In the wake of widespread consumer data breaches like those at Target and Home Depot – plus increasing rates of counterfeit fraud – credit card companies nationwide are issuing new smart chip-enabled cards to improve payment security and provide consumers with greater protection against fraud.
Have you received your new chip-equipped credit cards in the mail yet? If not, you will soon: October 2015 is the “liability shift” deadline between banks and merchants. If a business doesn’t offer chip-enabled transactions after October, the liability for any resulting credit card fraud will fall to the business-owner and no longer the bank.
Here’s the scoop on what you need to know about chip-enabled cards, or as they are more formally known, EMV cards:
What’s EMV?
EMV cards – named after its original developers Europay, MasterCard, and Visa – are nearly identical to the typical American credit card, but they are encrypted with a small computer chip rather than a magnetic stripe.
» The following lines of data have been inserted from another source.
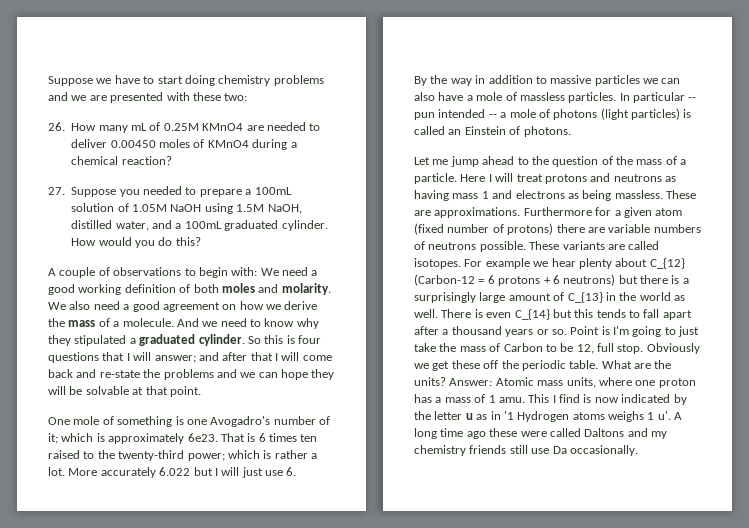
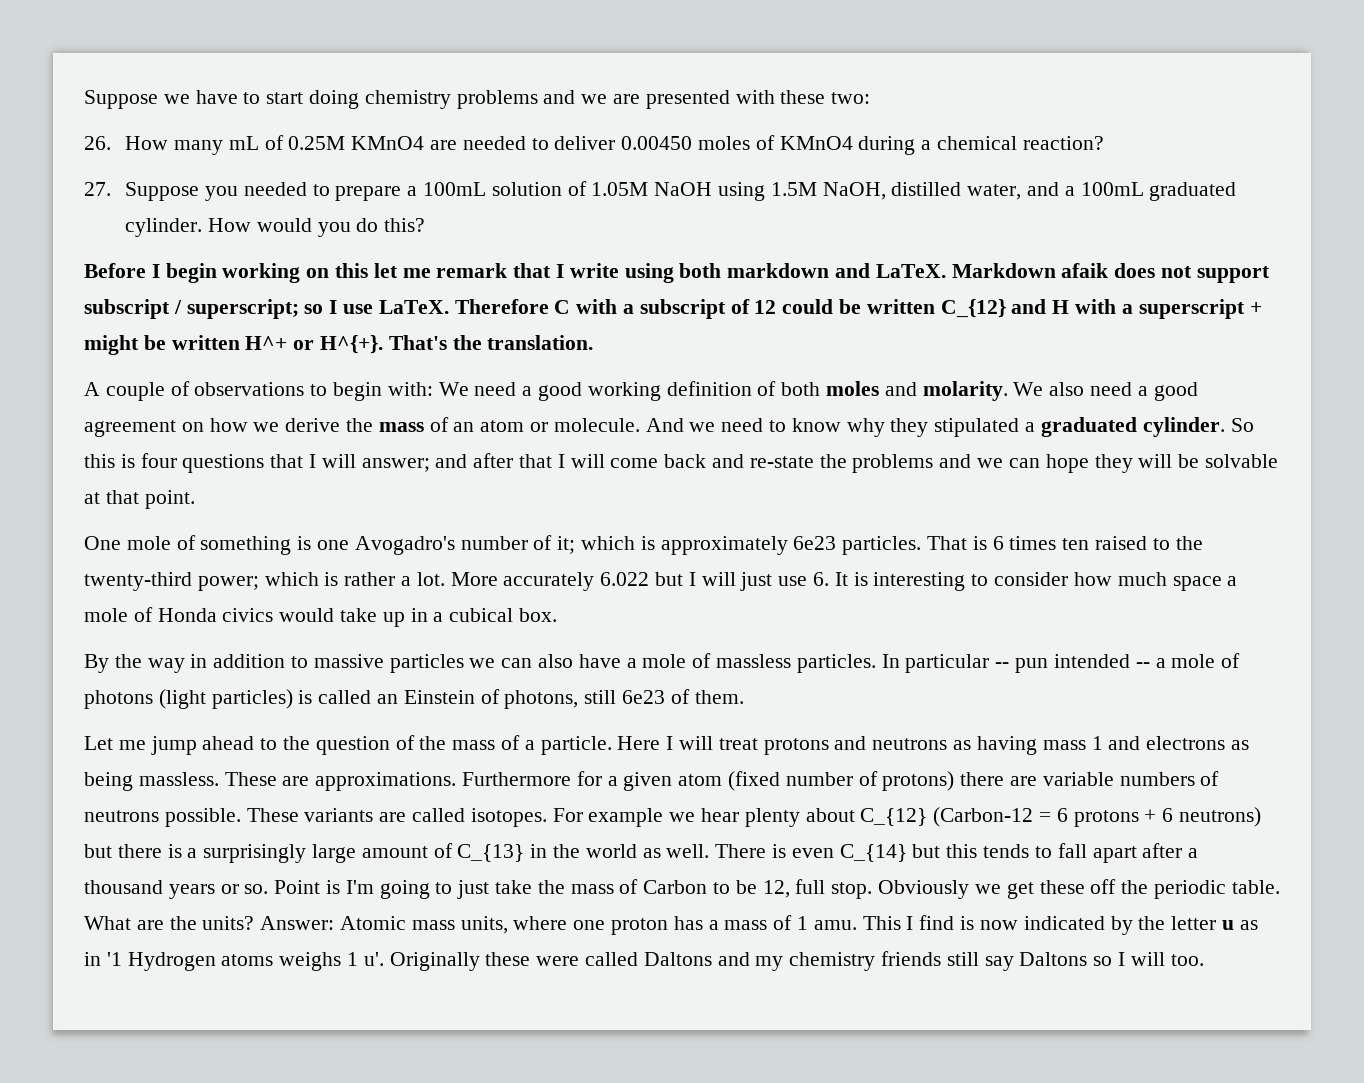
(201, 241) none -> [84,263,1270,283] [84,299,1262,319] [84,335,594,355] // Before I begin working on this let me remark that I write using both markdown and LaTeX. Markdown afaik does not support subscript / superscript; so I use LaTeX. Therefore C with a subscript of 12 could be written C_{12} and H with a superscript + might be written H^+ or H^{+}. That's the translation.
[113,321,120,327] a -> [453,420,549,432] an atom or
[187,433,218,442] 6e23. -> [793,536,922,555] 6e23 particles.
(297, 471) none -> [834,572,1238,591] [84,607,558,627] It is interesting to consider how much space a mole of Honda civics would take up in a cubical box.
[523,126,571,137] photons. -> [504,689,744,709] photons, still 6e23 of them.
[674,412,683,420] [414,428,486,439] A long time ago -> [389,952,480,971] Originally
[531,445,638,456] use Da occasionally. -> [984,952,1204,971] say Daltons so I will too.

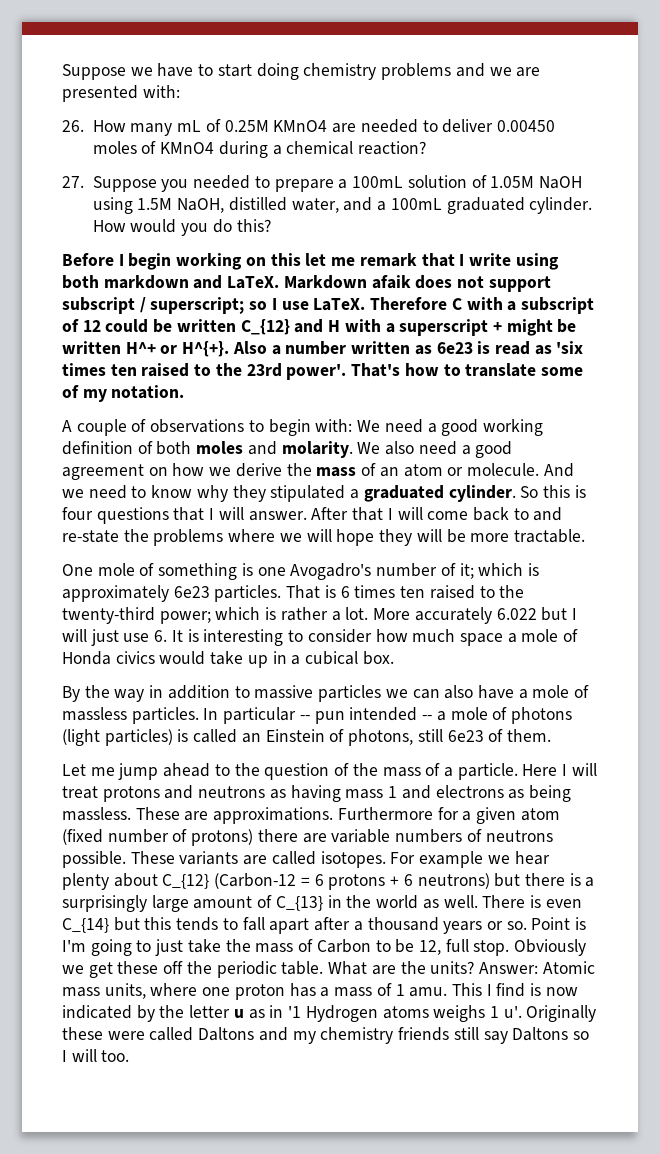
[735,90,871,104] with these two: -> [142,85,180,98] with:
[388,335,594,350] That's the translation. -> [232,341,584,355] [62,363,583,380] [62,385,185,402] Also a number written as 6e23 is read as 'six times ten raised to the 23rd power'. That's how to translate some of my notation.
[361,453,514,472] answer; and after -> [248,507,349,521] answer. After
(707, 461) none -> [513,508,529,520] to
[939,454,1040,468] and we can -> [228,529,332,542] where we will
[1204,454,1278,468] [84,490,195,509] solvable at that point. -> [470,529,585,543] more tractable.

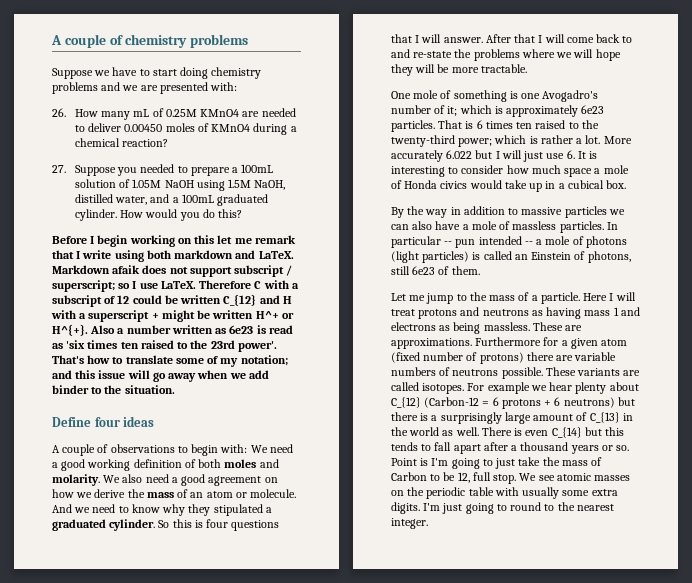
(62, 72) none -> [51,34,249,48] A couple of chemistry problems //
[111,385,185,399] notation. -> [240,355,288,366] [52,370,269,382] [52,385,175,394] [52,416,155,427] notation; and this issue will go away when we add binder to the situation. // Define four ideas
[163,763,378,780] ahead to the question of the -> [456,292,487,301] to the
[514,939,587,956] [62,961,595,978] [62,983,578,1000] [62,1005,597,1022] [62,1027,589,1044] [62,1049,130,1062] Obviously we get these off the periodic table. What are the units? Answer: Atomic mass units, where one proton has a mass of 1 amu. This I find is now indicated by the letter u as in '1 Hydrogen atoms weighs 1 u'. Originally these were called Daltons and my chemistry friends still say Daltons so I will too. -> [519,473,631,481] [391,487,618,499] [391,502,614,514] [391,518,428,529] We see atomic masses on the periodic table with usually some extra digits. I'm just going to round to the nearest integer.

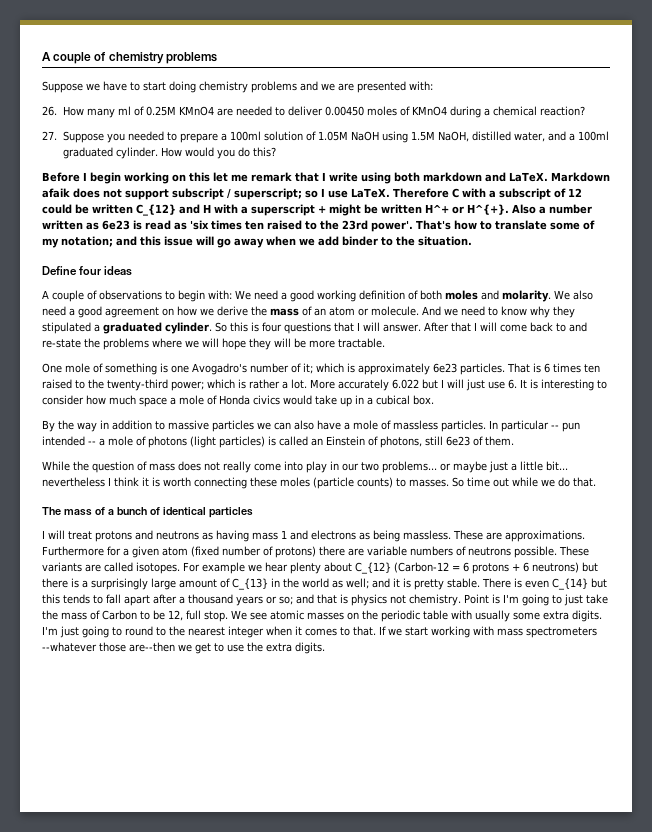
[133,109,150,117] mL -> [117,106,131,115] ml
[241,164,274,173] 100mL -> [229,131,261,141] 100ml
[181,194,214,203] 100mL -> [577,131,609,141] 100ml
[391,292,608,304] Let me jump to the mass of a particle. Here -> [42,461,568,473] [42,477,596,489] [42,507,253,518] While the question of mass does not really come into play in our two problems... or maybe just a little bit... nevertheless I think it is worth connecting these moles (particle counts) to masses. So time out while we do that. // The mass of a bunch of identical particles //
[455,427,479,436] well. -> [346,578,480,590] well; and it is pretty stable.
[616,445,630,451] so. -> [279,594,461,606] so; and that is physics not chemistry.
[391,518,428,529] integer. -> [228,626,597,638] [42,642,325,654] integer when it comes to that. If we start working with mass spectrometers --whatever those are--then we get to use the extra digits.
You will notice a small gold or silver metallic square on the front of your card. While this square contains the same information as magnetic stripe cards, such as name, card number, and expiration date, each transaction generates unique, dynamic data. This is the game changing technology that makes it difficult for anyone but the rightful owner to use the card, and it protects against the creation of counterfeit cards.
EMV cards have been the standard around the world for decades, but America is finally catching up: half of the world’s credit card fraud occurs in the US!
How Do EMV Cards Work?
Instead of swiping your card, you’ll insert your card into a terminal slot. This action is called “dipping”! The data then flows between the card chip and the issuing financial institution to verify the card’s legitimacy. Because these cards are read in this new, different way, you should know that the transaction is not as quick as a basic swipe; expect a slightly longer time at the point of sale. Though most of the world operates on a “chip and pin” system, Americans will still sign credit card receipts for the time being.
Keep in mind, your card will still have an magnetic stripe, too. Not all businesses will support “dipping” by October. In fact, a recent Intuit survey found that 42% of small businesses haven’t heard about the deadline yet!
Can I Still be a Victim of Fraud?
Though this new technology should give you greater peace of mind, smart-chips do not entirely eliminate credit card fraud. You will still need to monitor your credit card accounts and credit score diligently – at least once a month. That’s the best way to detect fraud in the early stages and keep your identify safe.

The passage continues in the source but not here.